Is that really a problem with the search engine or the searcher parameters? There is a LOT of information on the WWW. You need to use terms and data that are an unique as possible to the result you want to find in order to narrow the results you get.

However, I ran exactly what you said, "NRA supported a law to increase participation in NICS"

https://www.google.com/search?q=NRA...rease+participation+in+NICS&ie=utf-8&oe=utf-8

And the very first results are what you were looking for. A bunch of first couple dozen results I checked are not what you wanted, but how does Google know?

On DDG, your parameters were less productive...
https://duckduckgo.com/?q=NRA+supported+a+law+to+increase+participation+in+NICS&t=hp&ia=web

You are going to need more specific terms with DDG.

And your average person isn’t going to know that the NICS Improvement Act of 2007 even existed, let alone remember the name of the legislation 12 years later. They are going to be searching with different terms - and what is that search going to show them?

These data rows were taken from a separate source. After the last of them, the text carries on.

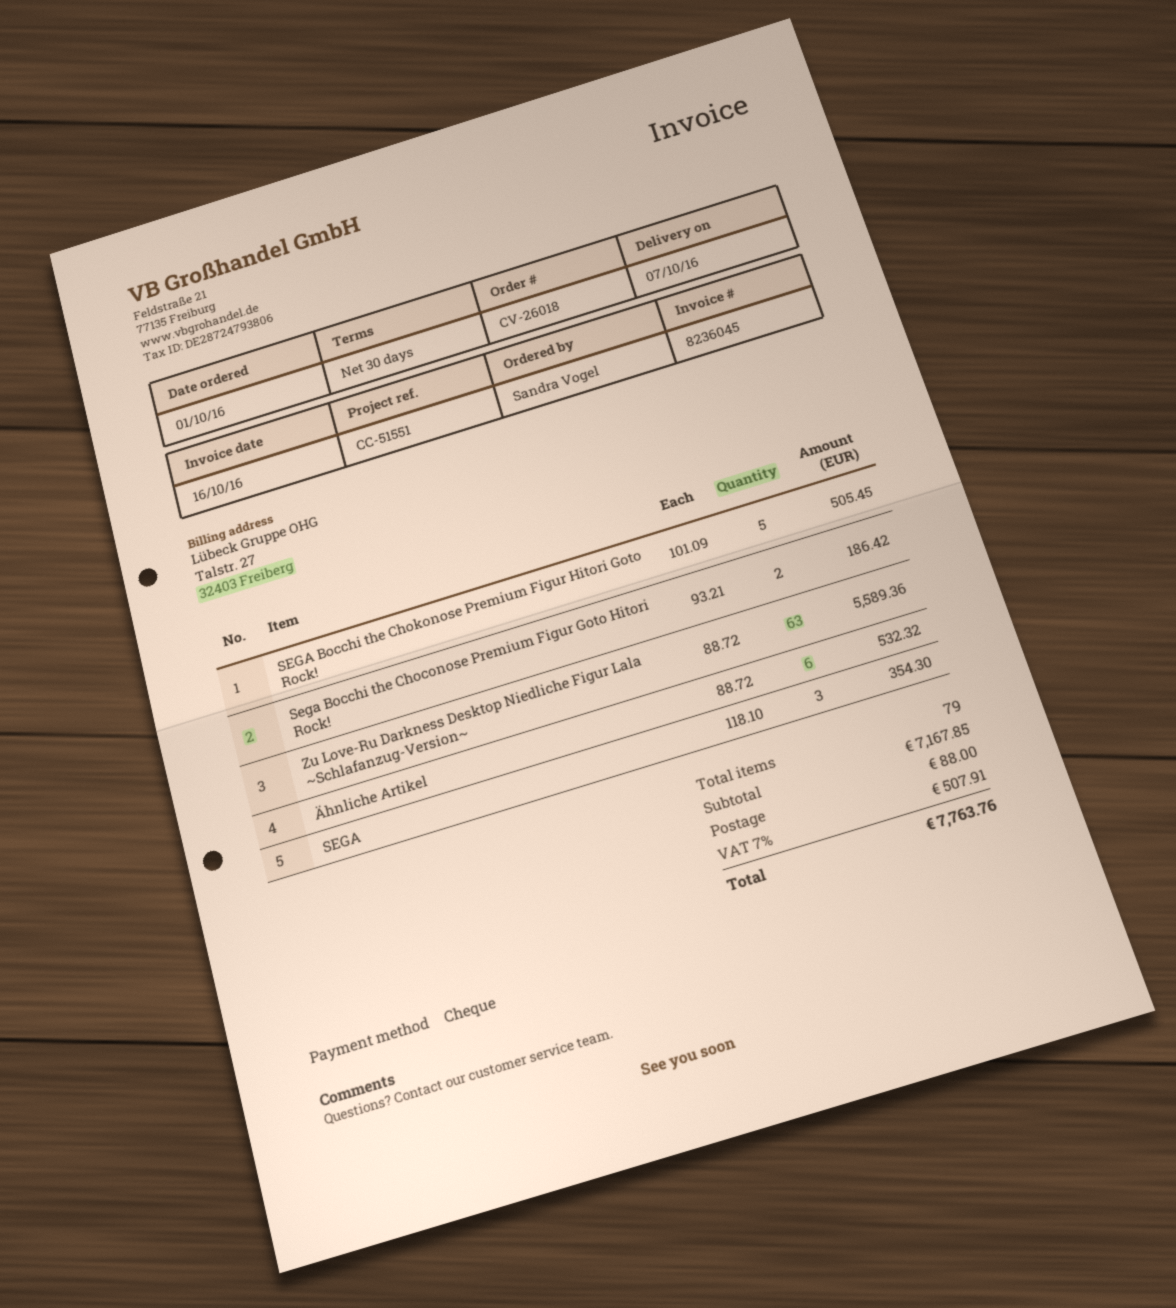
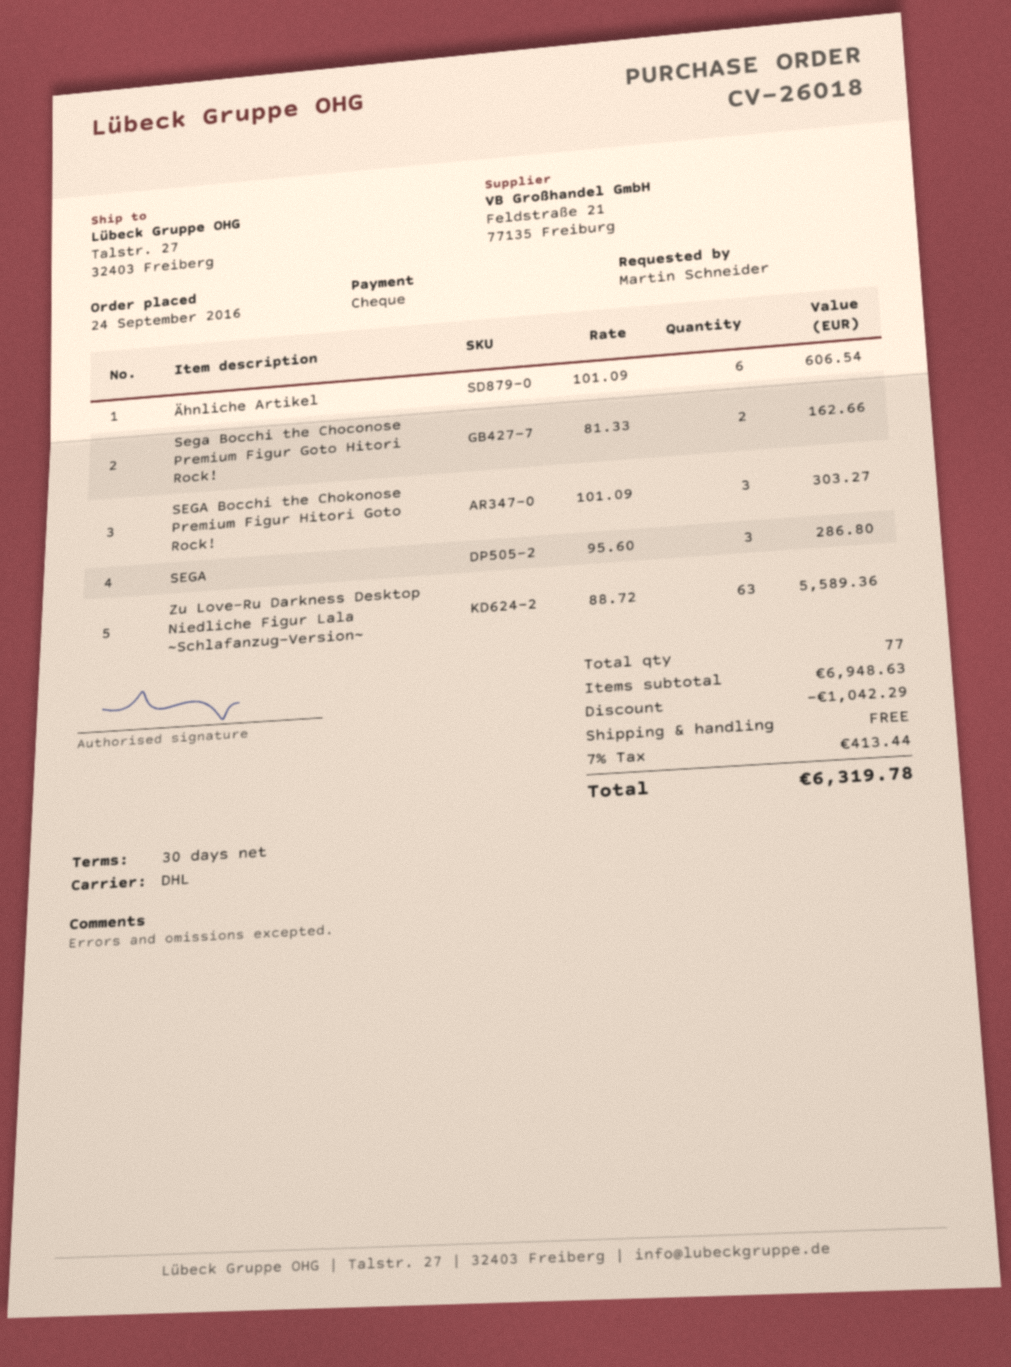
order date: 2016-10-01 -> 2016-09-24
ordered by: Sandra Vogel -> Martin Schneider
SEGA Bocchi the Chokonose Premium Figur Hitori Goto Rock!: 5 x 101.09 = 505.45 -> 3 x 101.09 = 303.27
Sega Bocchi the Choconose Premium Figur Goto Hitori Rock!: 2 x 93.21 = 186.42 -> 2 x 81.33 = 162.66
Ähnliche Artikel: 6 x 88.72 = 532.32 -> 6 x 101.09 = 606.54
SEGA: 3 x 118.10 = 354.30 -> 3 x 95.60 = 286.80
total quantity: 79 -> 77
subtotal: 7167.85 -> 6948.63
discount: none -> 1042.29
shipping: 88.00 -> 0.00
tax: 7% = 507.91 -> 7% = 413.44
total: 7763.76 -> 6319.78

Chances are most people don't search for things they don't know exist. As for remembering the name of the legislation or knowing what terms to them to find legislation they can't remember, it isn't like search engines are psychic. They don't know how to generate the results you want if you don't use the correct search terms to find those results. Simply put, GIGO (garbage in, garbage out), a basic programming concept for the last 50+ years.

So this isn't really a gun-related issue. GIGO is a problem whether you are searching for specific legislation about guns, automotive legislation, mating habits of the north Atlantic periwinkle, or the user manual for a Toshiba P321 dot matrix printer. It can be tough to get the results you want if you don't provide the correct parameters for the search. Vague parameters often yield vague or unrelated results to what you are trying to find.